How did we get here? All over the world people are marching in the streets proclaiming, “Black lives matter.” Millions have defied the fear of the corona virus, and taken their lives into their hands to venture out into the streets to protest the systemic racism that permeates institutions all over this planet. Even in Canada, where it takes a colossal effort to turn people out into the streets, even in Canada hundreds of thousands of people have defied public health orders to march against racism.

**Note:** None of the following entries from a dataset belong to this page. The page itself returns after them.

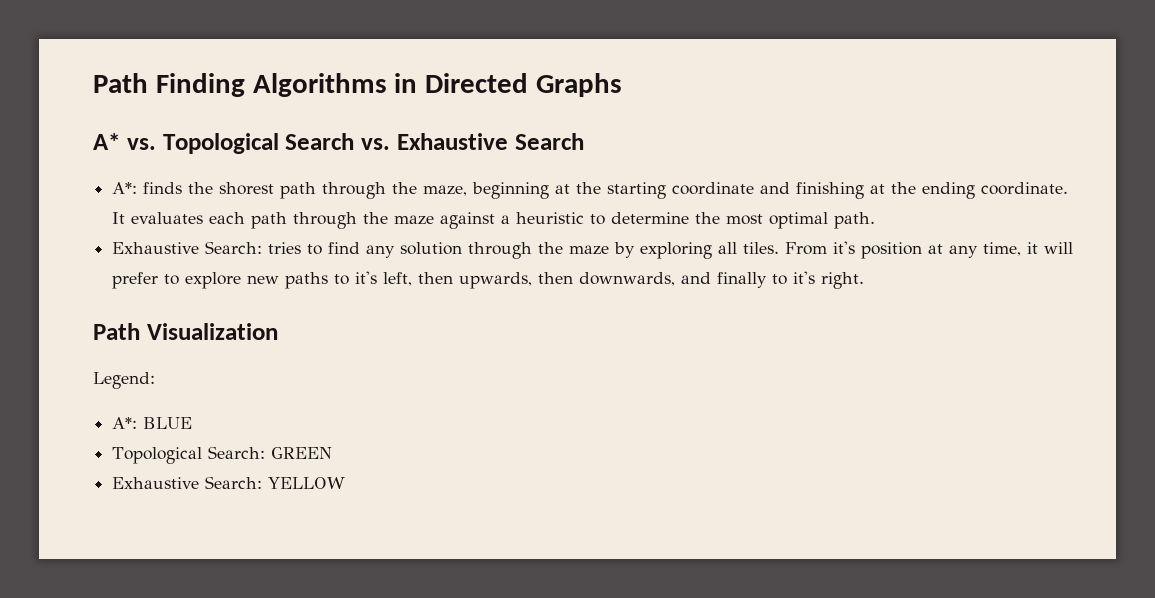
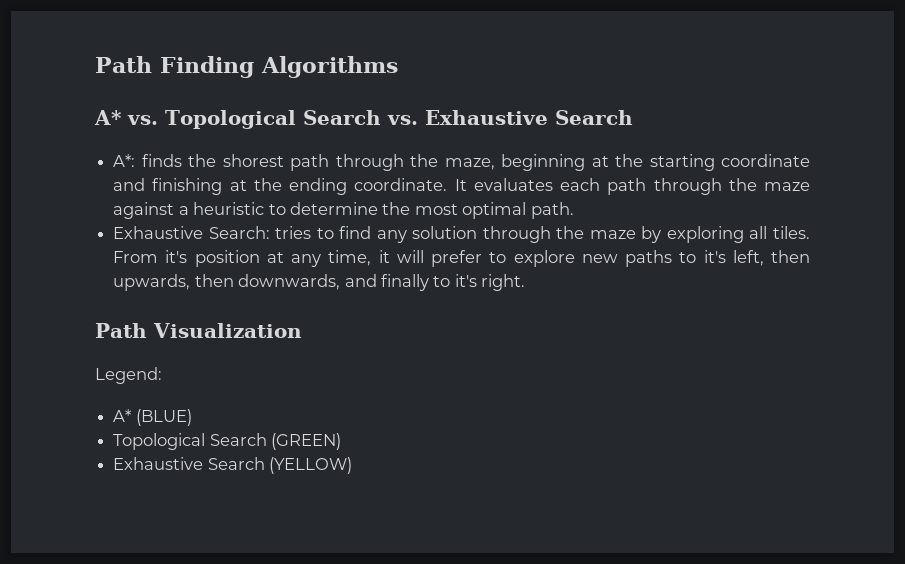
[394,73,623,97] in Directed Graphs -> (398, 67) none
[112,417,193,429] [112,446,333,464] [112,476,346,489] A*: BLUE // Topological Search: GREEN // Exhaustive Search: YELLOW -> [113,409,192,426] [113,433,342,450] [113,457,353,474] A* (BLUE) // Topological Search (GREEN) // Exhaustive Search (YELLOW)

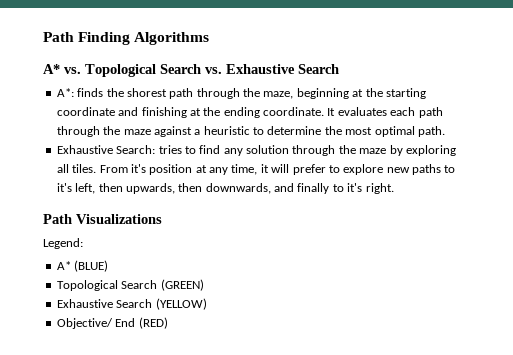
[153,323,302,338] Visualization -> [76,214,162,224] Visualizations
(353, 465) none -> [56,317,168,329] // Objective/ End (RED)

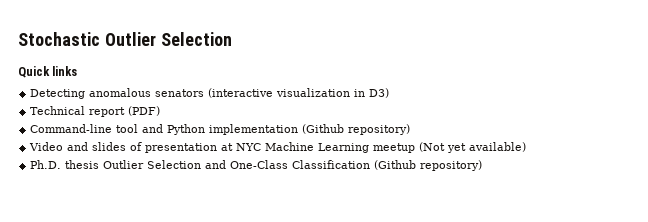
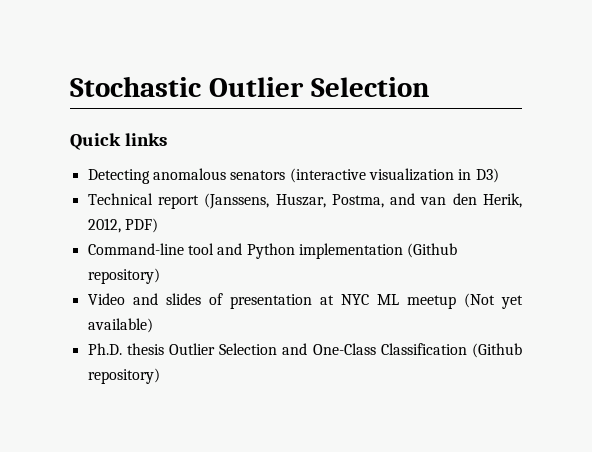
[128,106,161,116] (PDF) -> [204,193,522,209] [87,218,158,233] (Janssens, Huszar, Postma, and van den Herik, 2012, PDF)
[265,142,370,153] Machine Learning -> [376,294,399,305] ML

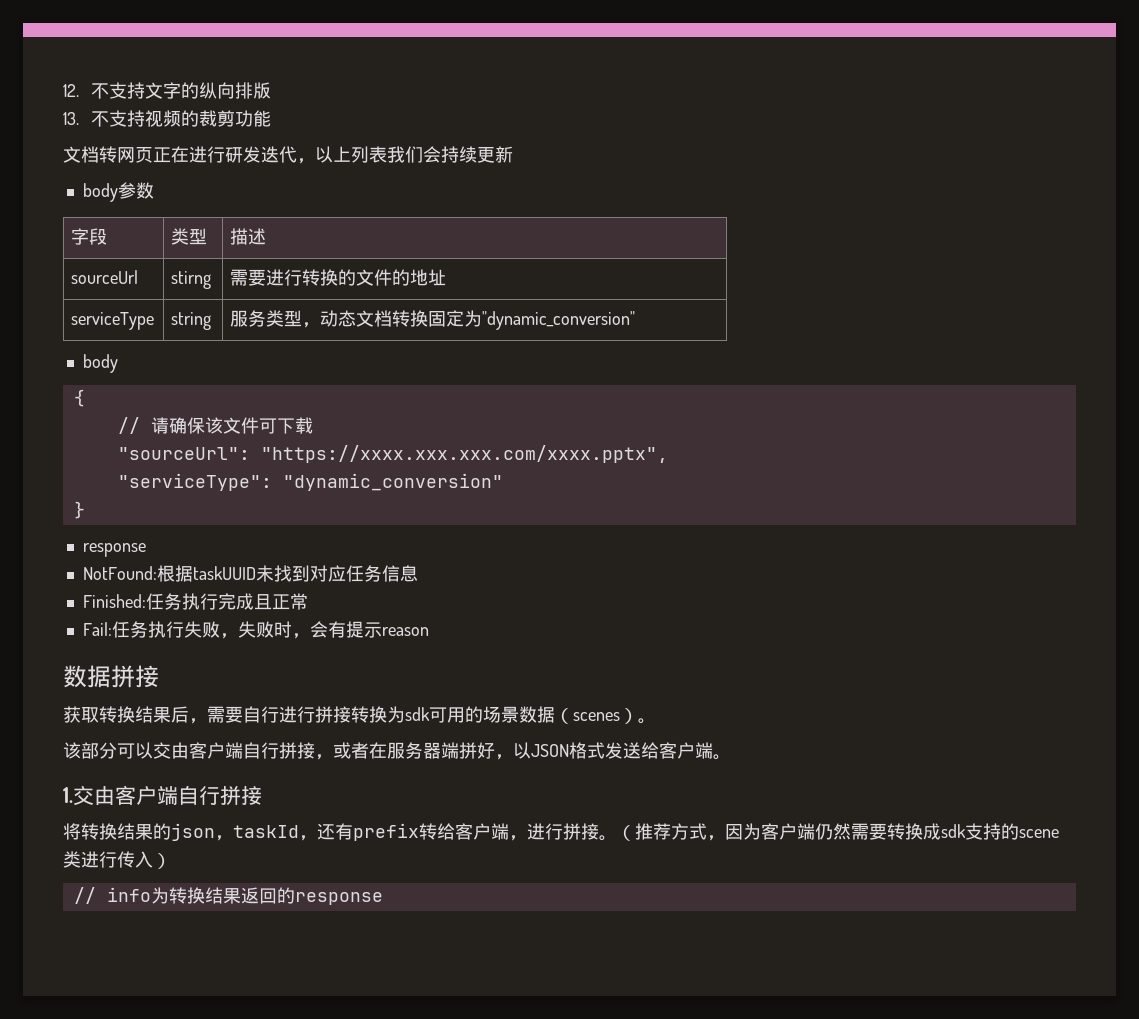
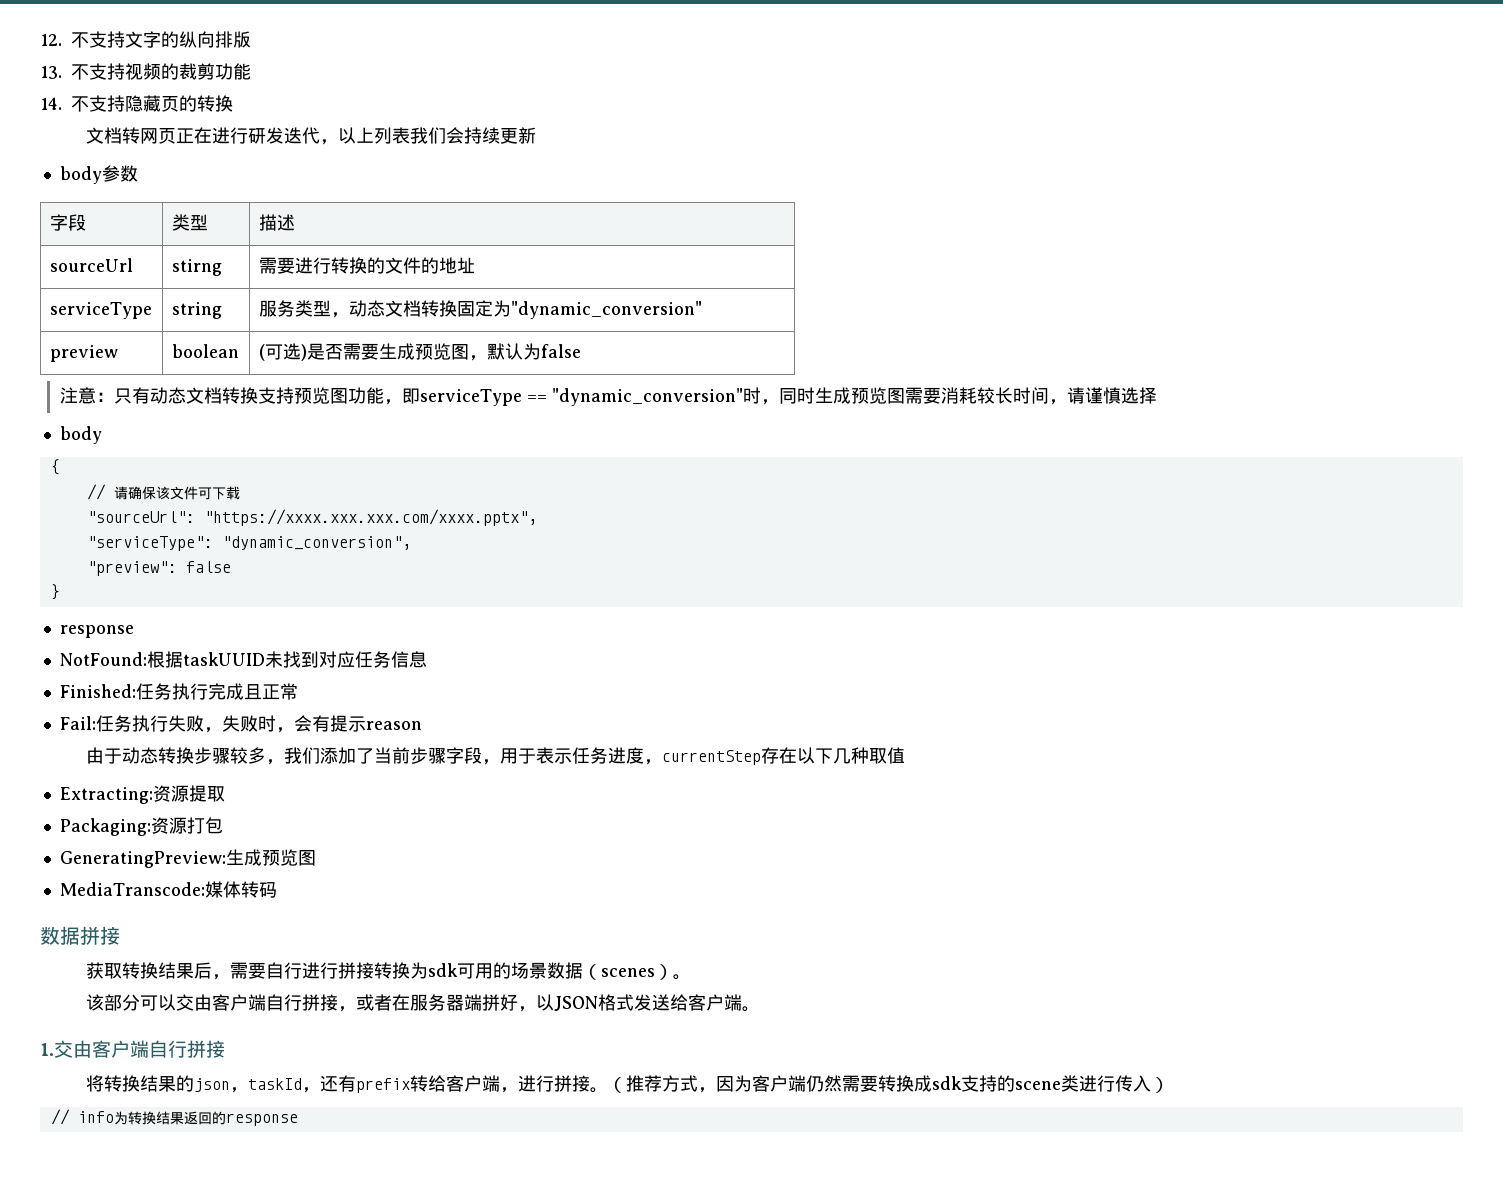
(271, 118) none -> [40,95,233,112] // 14.不支持隐藏页的转换
(636, 320) none -> [49,345,118,362] [171,344,239,358] [258,343,581,361] [60,387,1158,406] // preview | boolean | (可选)是否需要生成预览图，默认为false // 注意：只有动态文档转换支持预览图功能，即serviceType == "dynamic_conversion"时，同时生成预览图需要消耗较长时间，请谨慎选择
[282,473,503,491] "dynamic_conversion" -> [221,536,411,550] [86,561,231,576] "dynamic_conversion", // "preview": false
(429, 631) none -> [85,747,905,765] [59,785,225,804] [59,817,223,836] [59,849,316,868] [59,881,277,898] // 由于动态转换步骤较多，我们添加了当前步骤字段，用于表示任务进度，currentStep存在以下几种取值 // Extracting:资源提取 // Packaging:资源打包 // GeneratingPreview:生成预览图 // MediaTranscode:媒体转码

By now we are all familiar with the recent murders which ignited the powder keg of outrage which continues to propel people into the streets. As horrific as these current murders are, it is not enough for those of us who benefit daily from our white privilege to simply look to the most horrific consequences of racism in order to understand the inherent depths of systemic racism which infect our world. If we are to begin to untangle ourselves from our own participation in the proliferation of racism, we must begin to understand the role of Christianity in the creation and maintenance of white supremacy. For the same Christianity which gave us these words from Galatians which I just read as today’s Gospel, also gave us the words which are actually prescribed as the Gospel reading for this Trinity Sunday.
“All of you who have been baptized into Christ have clothed yourselves with Christ. In Christ there is no Jew or Greek, slave or citizen, male or female. All are ONE in Christ Jesus.” This is the Gospel as it was professed in the first century, by the followers of the teachings of Jesus of Nazareth. But this is not the gospel reading which is prescribed for this Trinity Sunday. The prescribed reading for this day comes from the end of the Gospel According to Matthew, which was written by an anonymous gospel-storyteller that we call Matthew. This prescribed reading is known by the Church as “The Great Commission.” I deliberately, did not read “The Great Commission” and indeed, I doubt that I will ever again read The Great Commission and publicly claim it as “Gospel.” Over the course of many years of study, I have come to believe that the so-called “Great Commission” is anything but the “Gospel.” Indeed, I have come to believe that this particular ending to the Gospel According to Matthew may be the source of the systemic racism which permeates, not just the Church, but also, all of the Western cultures and institutions which arose out of what history has dubbed the Holy Roman Empire.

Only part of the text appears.